Photograph of ParaMed staff picketing outside of their Pembroke offices in July. 140 Renfrew County home care workers could be on strike as soon as September 2.

ParaMed staff picket outside their Pembroke office in July. 140 Renfrew County home care workers could be on strike as soon as September 2.

The government gives, the home care agencies take away.

Many of OPSEU’s home care agencies are presently at the bargaining table.

You’d think this would be the best of times for the professional and support staff that conducts the often difficult work of caring for Ontario’s homebound frail and elderly. Retaining this group of workers is also important to government bean counters who can add up the cost of lengthy stays in hospital by alternative level of care patients waiting for home care access.

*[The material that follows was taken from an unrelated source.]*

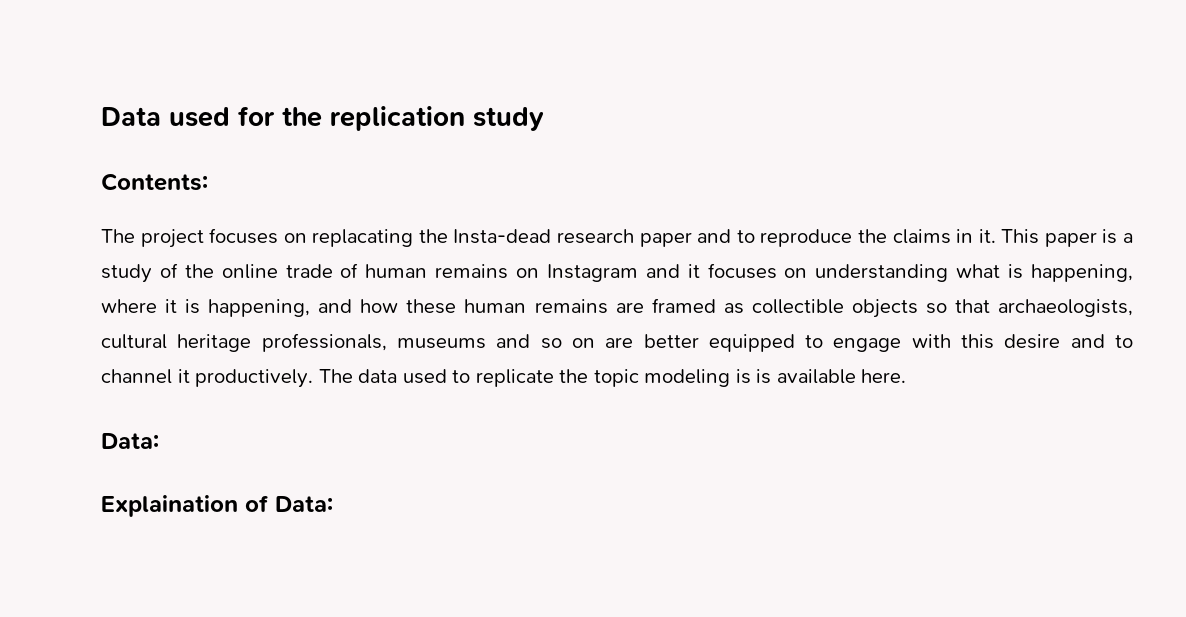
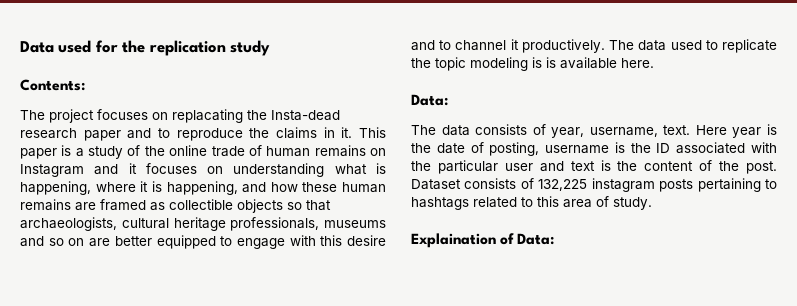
(159, 441) none -> [411,124,777,138] [411,142,777,156] [411,160,777,174] [411,178,777,192] [411,196,652,210] // The data consists of year, username, text. Here year is the date of posting, username is the ID associated with the particular user and text is the content of the post. Dataset consists of 132,225 instagram posts pertaining to hashtags related to this area of study.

Clearly of all sectors, home care has also become central to the government’s strategy to migrate services into the community.

So why can’t they get it right?

Ontario did recognize there is a significant problem with recruitment and retention in home care, taking what appeared to be a bold step towards increasing specific funding for the sector’s personal support workers (PSWs). PSWs delivered 72.3 per cent of all home care visits in 2012/13 and that percentage is growing as visits by licensed health professionals (nurses, dietitians, social workers and therapists) have been in decline over the past decade.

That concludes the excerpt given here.